• Problem description:
Output, word for word, the span of lines that starts at the one containing "color: #1b1b1b;" and ends at the last line of the records.

━━━ Data ━━━

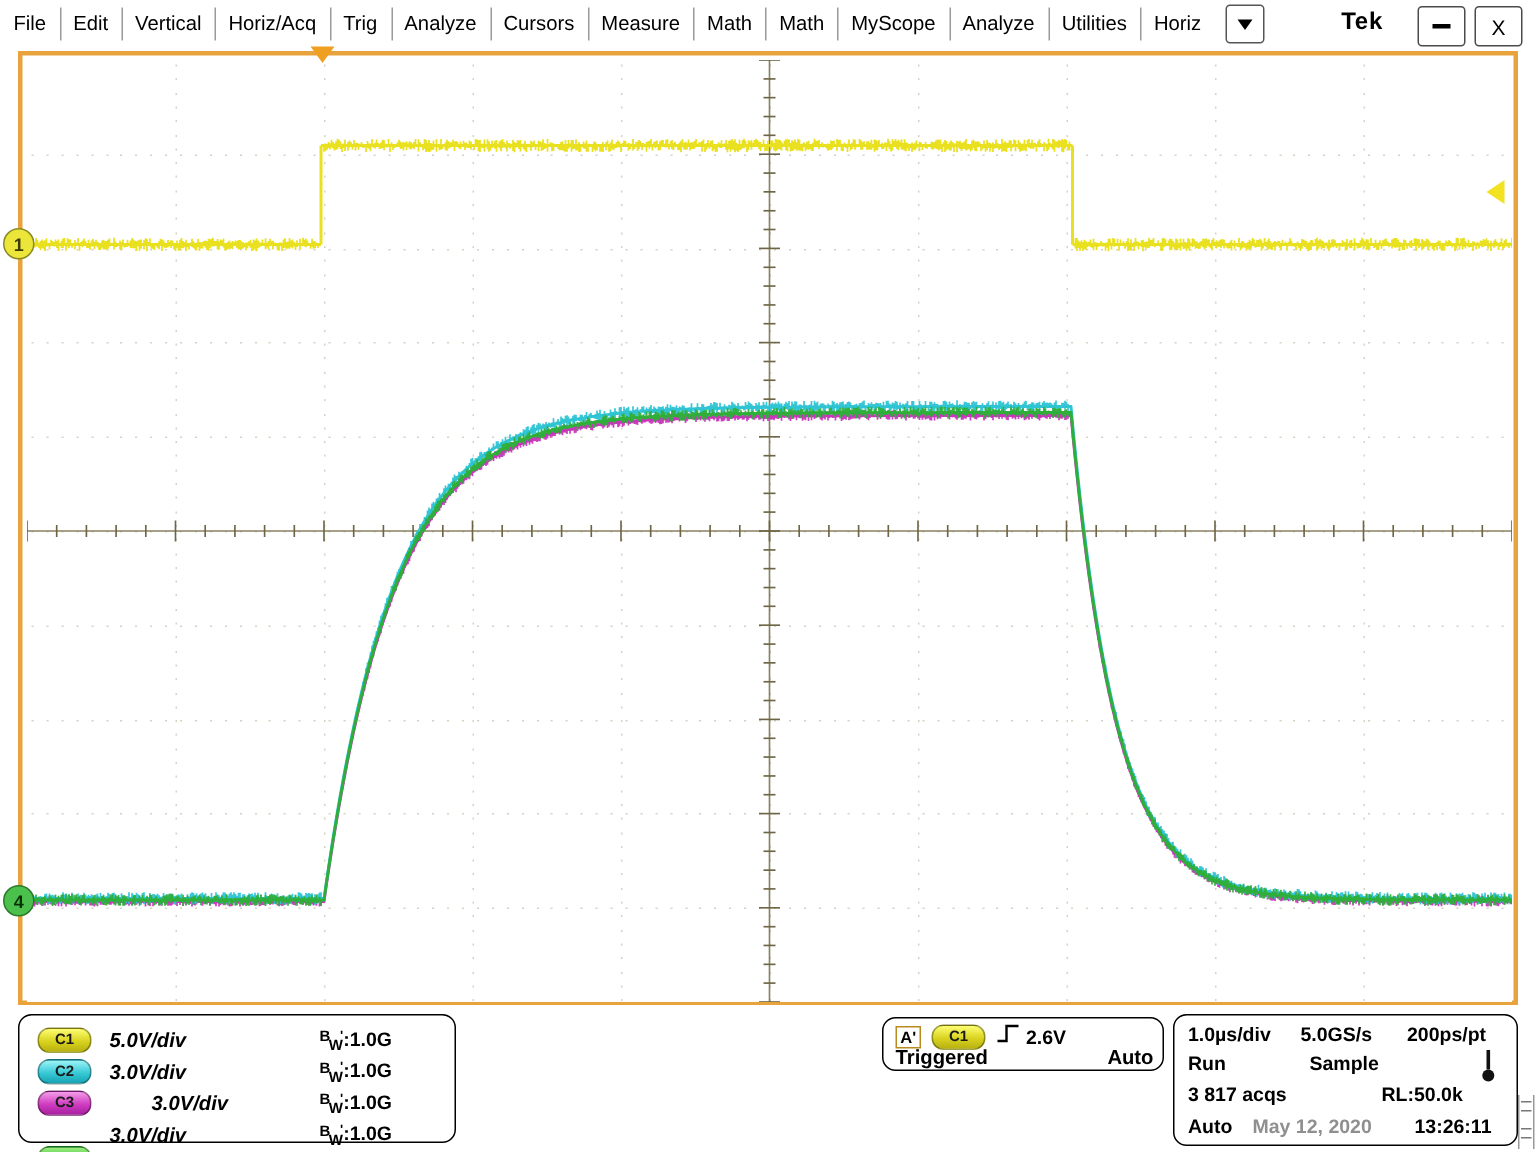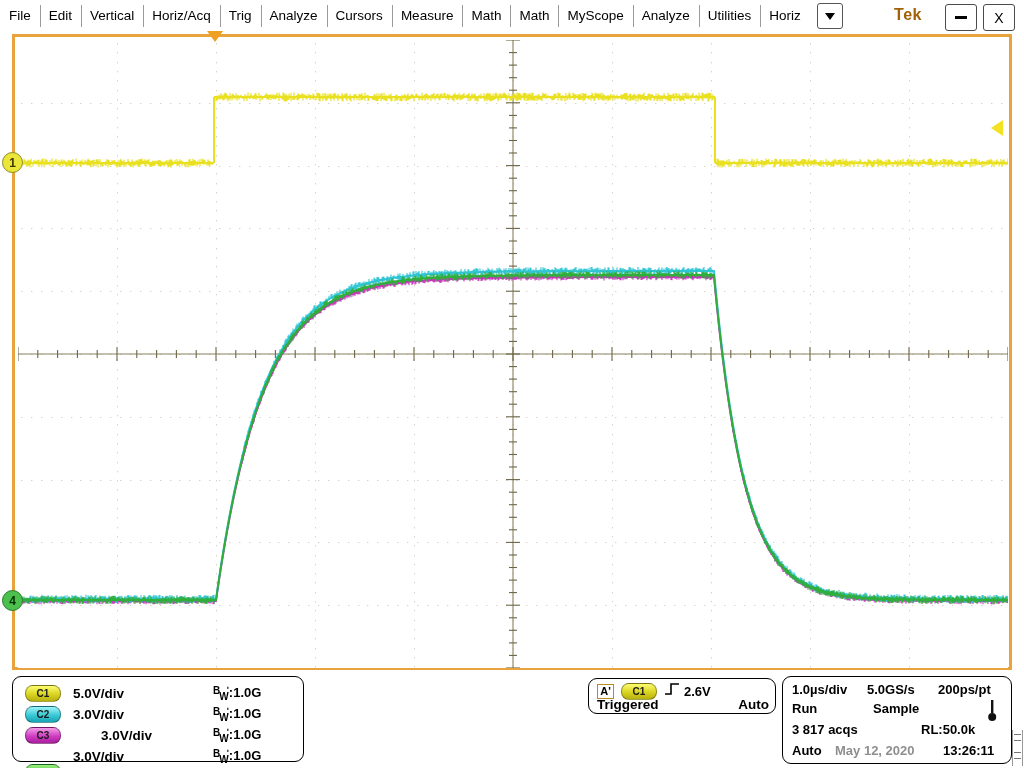--- a/index.html
+++ b/index.html
@@ -30,21 +30,21 @@
     border:1px solid #555;border-radius:3px;background:#fff;
     display:flex;align-items:center;justify-content:center;
     box-shadow:inset 0 0 0 1px #fff;
   }
   .menu-drop .tri{
     width:0;height:0;border-left:5px solid transparent;
     border-right:5px solid transparent;border-top:7px solid #000;
   }
   .tek-logo{
     position:absolute;right:102px;top:6px;
-    font-size:16px;font-weight:bold;color:#a16207;letter-spacing:.5px;
+    font-size:16px;font-weight:bold;color:#000000;letter-spacing:.5px;
   }
   .winbtn{
     position:absolute;top:4px;width:30px;height:25px;
     border:1px solid #4b4b4b;border-radius:3px;background:#fff;
     display:flex;align-items:center;justify-content:center;
     font-size:14px;color:#000;
   }
   .winbtn.min{right:47px;}
   .winbtn.close{right:9px;}
   .winbtn .bar{width:12px;height:3px;background:#000;}
@@ -99,20 +99,21 @@
     font-size:10px;font-weight:bold;color:#1a1a1a;
     border:1px solid rgba(0,0,0,.35);flex:none;
   }
   .pill.c1{background:linear-gradient(180deg,#fdfd72 0%,#d9d320 55%,#b8b110 100%);}
   .pill.c2{background:linear-gradient(180deg,#9df4f8 0%,#39c9d6 55%,#17a4b4 100%);}
   .pill.c3{background:linear-gradient(180deg,#f39ce8 0%,#cf3cc0 55%,#a81fa0 100%);}
   .pill.c4{background:linear-gradient(180deg,#9ef07e 0%,#3fbc44 55%,#1d9a2c 100%);margin-top:32px;}
   .chan-scale{
     margin-left:12px;font-size:13.5px;font-weight:bold;color:#000;
     white-space:nowrap;
+    font-style:italic;
   }
   .chan-bw{
     position:absolute;left:200px;font-size:13px;font-weight:bold;color:#000;
     white-space:nowrap;
   }
   .bw-b{font-size:10px;vertical-align:3px;}
   .bw-w{font-size:10px;vertical-align:-3px;margin-left:-1px;}
   .bw-prime{font-size:9px;vertical-align:4px;margin-left:-2px;}
 
   .trig-line1{

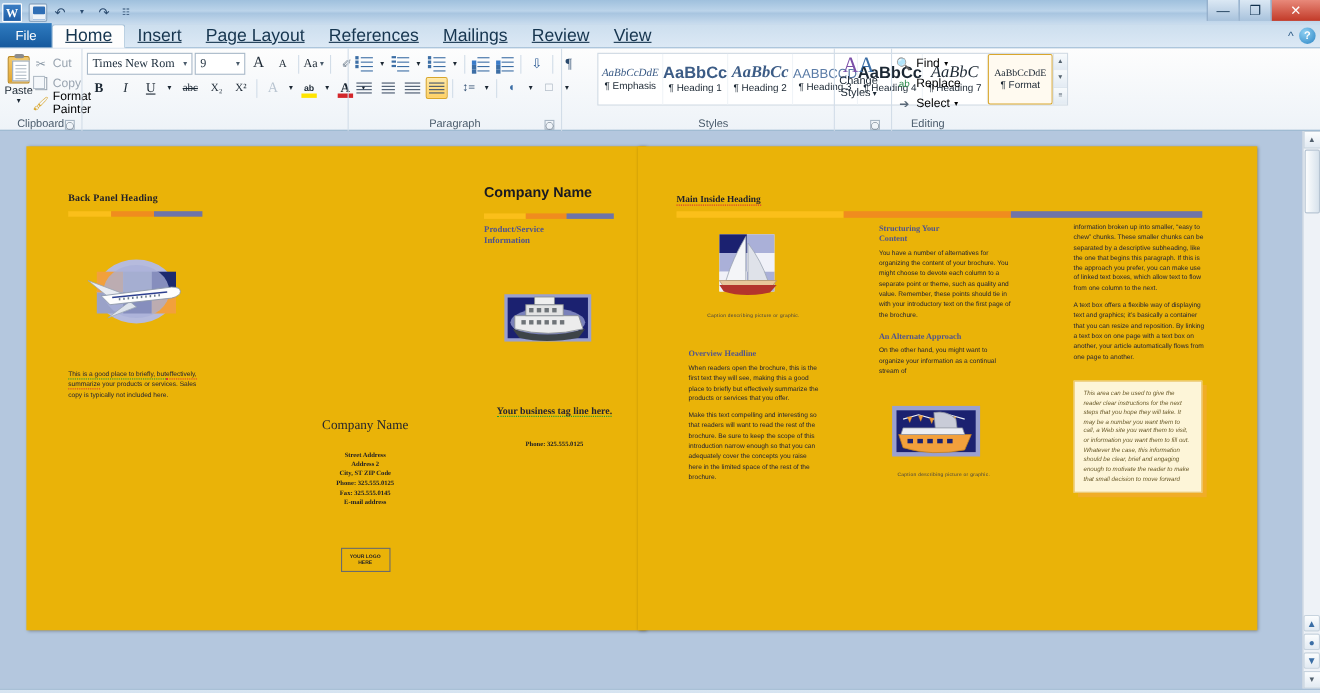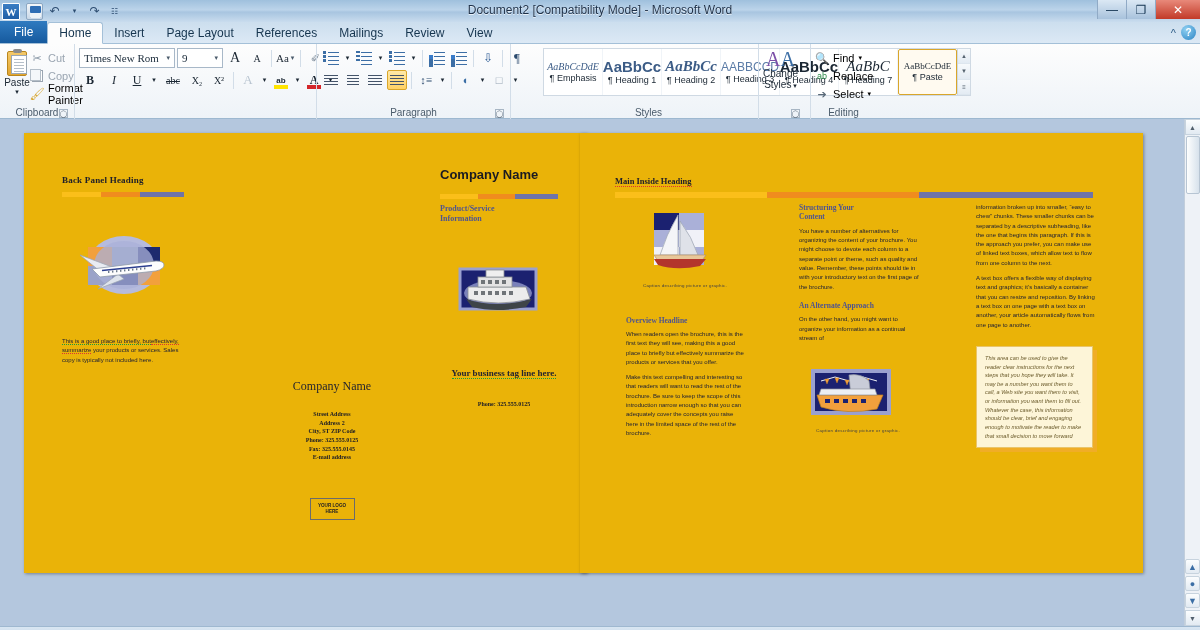--- a/index.html
+++ b/index.html
@@ -62,21 +62,21 @@
     display: flex; align-items: flex-end; position: relative;
     border-bottom: 1px solid #a4c0d8;
   }
   .tab-file {
     background: linear-gradient(to bottom,#2f7bc0,#165a9e); color: #fff;
     height: 22px; padding: 0 14px; display: flex; align-items: center;
     font-size: 12px;
   }
   .tab {
     height: 20px; padding: 0 11px; display: flex; align-items: center;
-    font-size: 12px; color: #16354f;
+    font-size: 16px; color: #16354f; text-decoration: underline;
   }
   .tab.active {
     background: #fdfdfd; height: 22px;
     border: 1px solid #a4c0d8; border-bottom: 1px solid #fdfdfd;
     border-radius: 3px 3px 0 0; margin-bottom: -1px; position: relative; z-index: 3;
   }
   .tabbar .help {
     position: absolute; right: 4px; top: 3px; display:flex; gap:5px; align-items:center;
   }
   .help-ico { font-size: 11px; color: #2c5b86; }
@@ -280,21 +280,20 @@
   <div class="tb-wordicon">W</div>
   <div class="qat">
     <div class="qat-btn">
         <span class="qat-save"></span>
       </div>
     <div class="qat-btn">↶</div>
     <div class="qat-btn" style="font-size:7px">▾</div>
     <div class="qat-btn">↷</div>
     <div class="qat-btn" style="font-size:8px">☷</div>
   </div>
-  <div class="tb-title">Document2 [Compatibility Mode]  -  Microsoft Word</div>
   <div class="tb-winbtns">
     <div class="winbtn">—</div>
     <div class="winbtn">❐</div>
     <div class="winbtn close">✕</div>
   </div>
 </div>
 
 <div class="tabbar">
   <div class="tab-file">File</div>
   <div class="tab active">Home</div>
@@ -487,21 +486,21 @@
         <div class="sitem">
           <span class="spreview" style="font-weight:bold;font-size:15px;color:#1b2733">AaBbCc</span>
           <span class="slabel">¶ Heading 4</span>
         </div>
         <div class="sitem">
           <span class="spreview" style="font-family:'Liberation Serif',serif;font-style:italic;font-size:15px;color:#1b2733">AaBbC</span>
           <span class="slabel">¶ Heading 7</span>
         </div>
         <div class="sitem sel">
           <span class="spreview" style="font-family:'Liberation Serif',serif;font-size:9px;color:#1b2733">AaBbCcDdE</span>
-          <span class="slabel">¶ Paste</span>
+          <span class="slabel">¶ Format</span>
         </div>
         <div class="gal-scroll">
           <div class="gs">▲</div>
           <div class="gs">▼</div>
           <div class="gs">≡</div>
         </div>
       </div>
     </div>
     <div class="rgroup-label">
       <span>Styles</span>

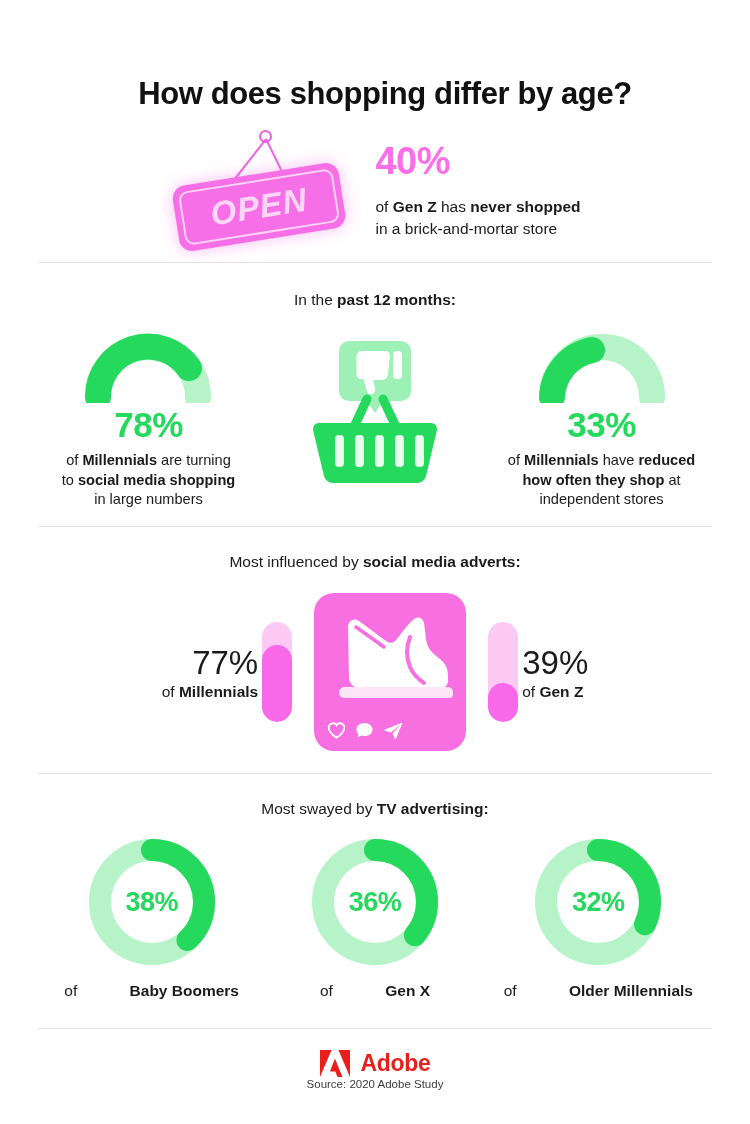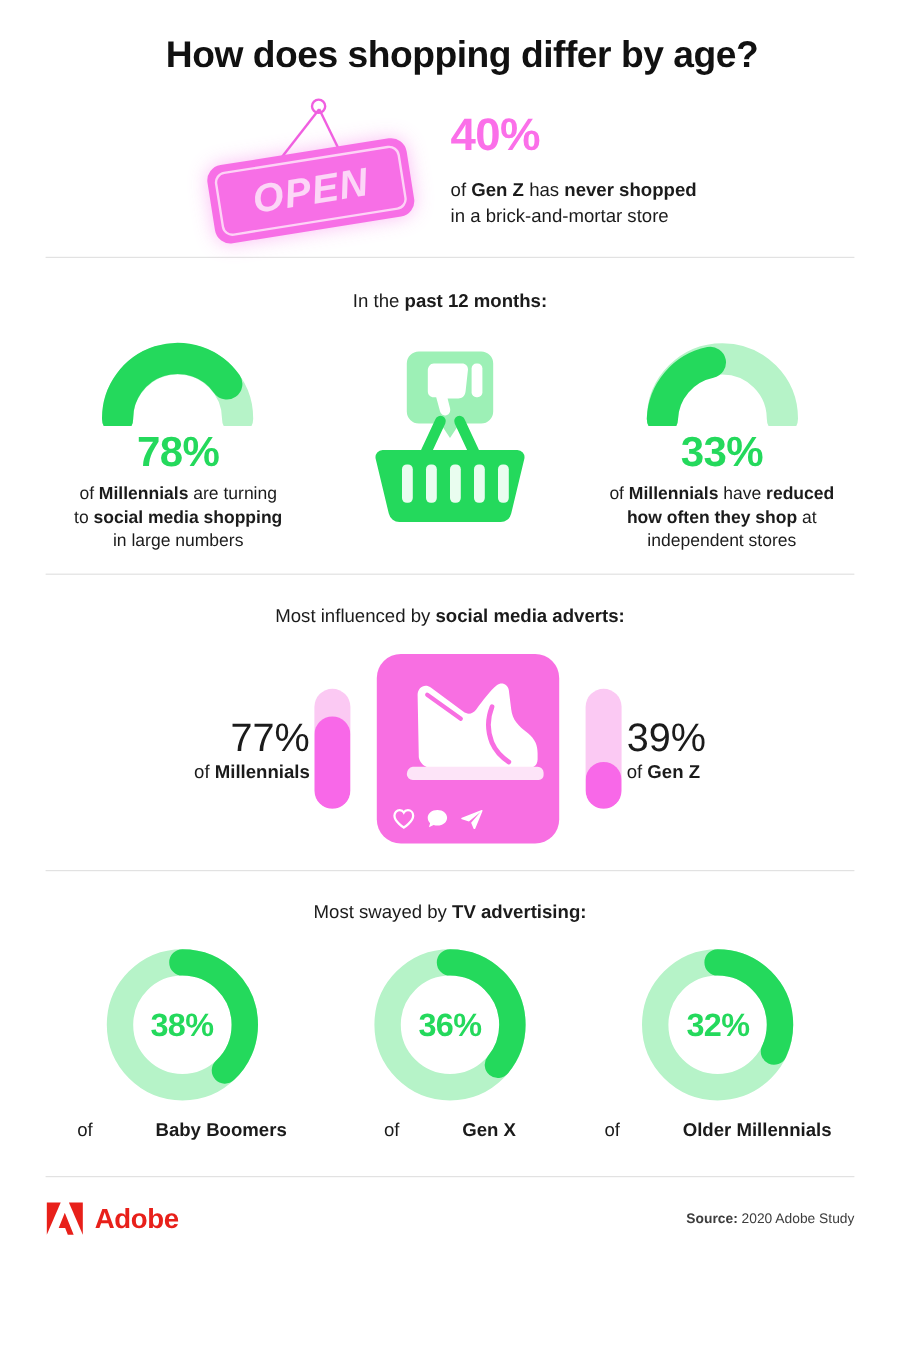--- a/index.html
+++ b/index.html
@@ -19,21 +19,21 @@
     padding: 0;
   }
 
   
   .title {
     text-align: center;
     font-size: 31px;
     font-weight: 700;
     letter-spacing: -0.4px;
     color: #111111;
-    padding-top: 28px;
+    padding-top: 76px;
     margin-left: 20px;
   }
 
   
   .divider {
     height: 1px;
     background: #e2e2e2;
     margin: 0 38px;
   }
 
@@ -213,30 +213,31 @@
     color: #1b1b1b;
   }
   .donut-cap b { font-weight: 700; margin-left: 48px; }
 
   
   .footer {
     display: flex;
     align-items: center;
     justify-content: space-between;
     padding: 20px 38px 0;
+    flex-direction: column;
   }
   .brand { display: flex; align-items: center; gap: 9px; }
   .brand-name {
     font-size: 23px; font-weight: 700; color: #e8201a;
     letter-spacing: -0.3px;
   }
   .source {
     font-size: 11.5px; color: #3d3d3d;
   }
-  .source b { font-weight: 700; }
+  .source b { font-weight: 400; }
 </style>
 </head>
 <body>
 
 <div class="page">
 
   <div class="title">How does shopping differ by age?</div>
 
   <div class="section s1">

━━━

• Task response:
     color: #1b1b1b;
   }
   .donut-cap b { font-weight: 700; margin-left: 48px; }
 
   
   .footer {
     display: flex;
     align-items: center;
     justify-content: space-between;
     padding: 20px 38px 0;
+    flex-direction: column;
   }
   .brand { display: flex; align-items: center; gap: 9px; }
   .brand-name {
     font-size: 23px; font-weight: 700; color: #e8201a;
     letter-spacing: -0.3px;
   }
   .source {
     font-size: 11.5px; color: #3d3d3d;
   }
-  .source b { font-weight: 700; }
+  .source b { font-weight: 400; }
 </style>
 </head>
 <body>
 
 <div class="page">
 
   <div class="title">How does shopping differ by age?</div>
 
   <div class="section s1">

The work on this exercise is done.